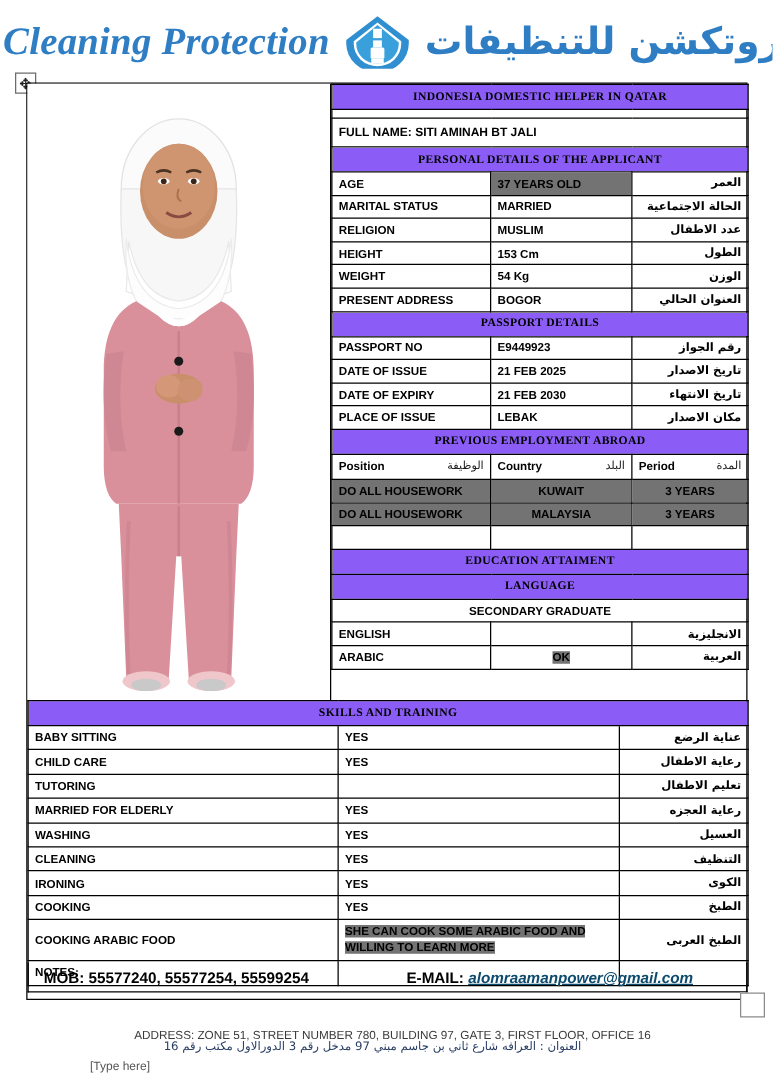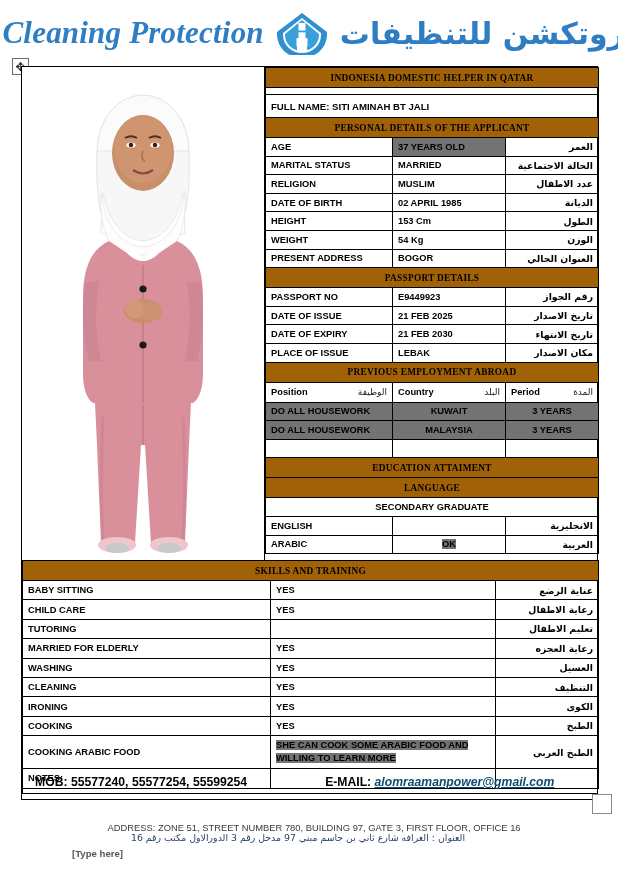--- a/index.html
+++ b/index.html
@@ -62,7 +62,7 @@
     overflow:hidden;white-space:nowrap;
   }
   .banner{
-    background:#a16207;
+    background:#8b5cf6;
     font-family:"Liberation Serif",serif;
     font-weight:700;font-size:14.5px;color:#12184a;
     text-align:center;letter-spacing:.3px;

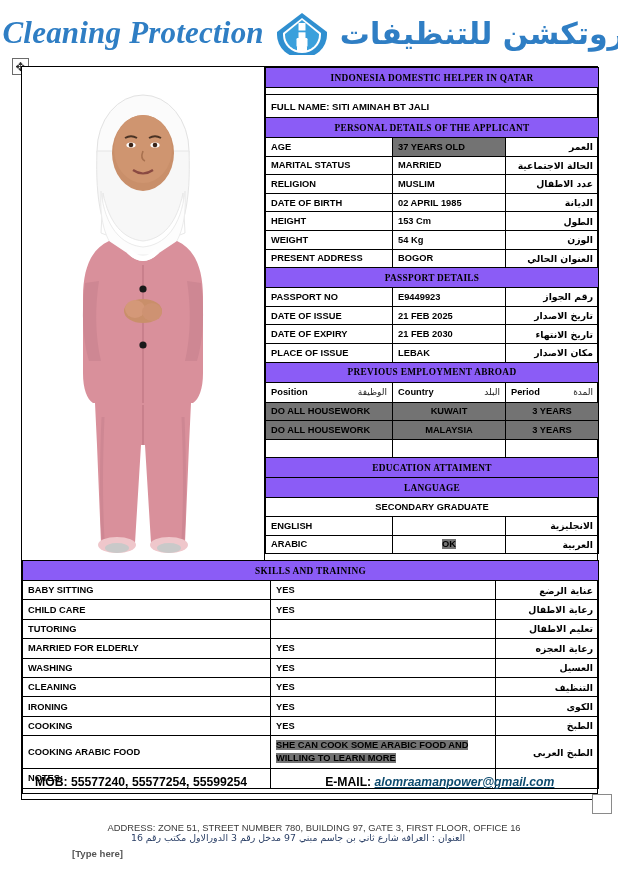--- a/index.html
+++ b/index.html
@@ -222,11 +222,6 @@
         <td class="ar">عدد الاطفال</td>
       </tr>
       <tr>
-        <td>DATE OF BIRTH</td>
-        <td class="val">02 APRIL 1985</td>
-        <td class="ar">الديانة</td>
-      </tr>
-      <tr>
         <td>HEIGHT</td>
         <td class="val">153 Cm</td>
         <td class="ar">الطول</td>

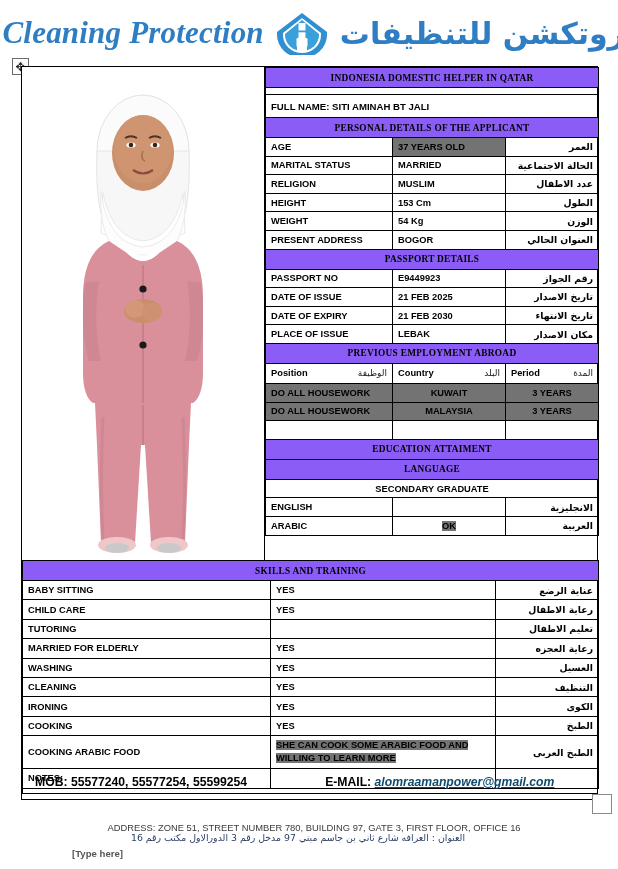--- a/index.html
+++ b/index.html
@@ -107,7 +107,7 @@
   }
   .foot-type{
     position:absolute;left:72px;top:848px;
-    font-size:9.6px;color:#555;font-weight:bold;
+    font-size:9.6px;color:#555;
   }
   
   .obj-handle{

---

Task requirements
Please give all of the material again, exactly, without the images.

Exercise answer
--- a/index.html
+++ b/index.html
@@ -62,7 +62,7 @@
     overflow:hidden;white-space:nowrap;
   }
   .banner{
-    background:#a16207;
+    background:#8b5cf6;
     font-family:"Liberation Serif",serif;
     font-weight:700;font-size:14.5px;color:#12184a;
     text-align:center;letter-spacing:.3px;

--- a/index.html
+++ b/index.html
@@ -222,11 +222,6 @@
         <td class="ar">عدد الاطفال</td>
       </tr>
       <tr>
-        <td>DATE OF BIRTH</td>
-        <td class="val">02 APRIL 1985</td>
-        <td class="ar">الديانة</td>
-      </tr>
-      <tr>
         <td>HEIGHT</td>
         <td class="val">153 Cm</td>
         <td class="ar">الطول</td>

--- a/index.html
+++ b/index.html
@@ -107,7 +107,7 @@
   }
   .foot-type{
     position:absolute;left:72px;top:848px;
-    font-size:9.6px;color:#555;font-weight:bold;
+    font-size:9.6px;color:#555;
   }
   
   .obj-handle{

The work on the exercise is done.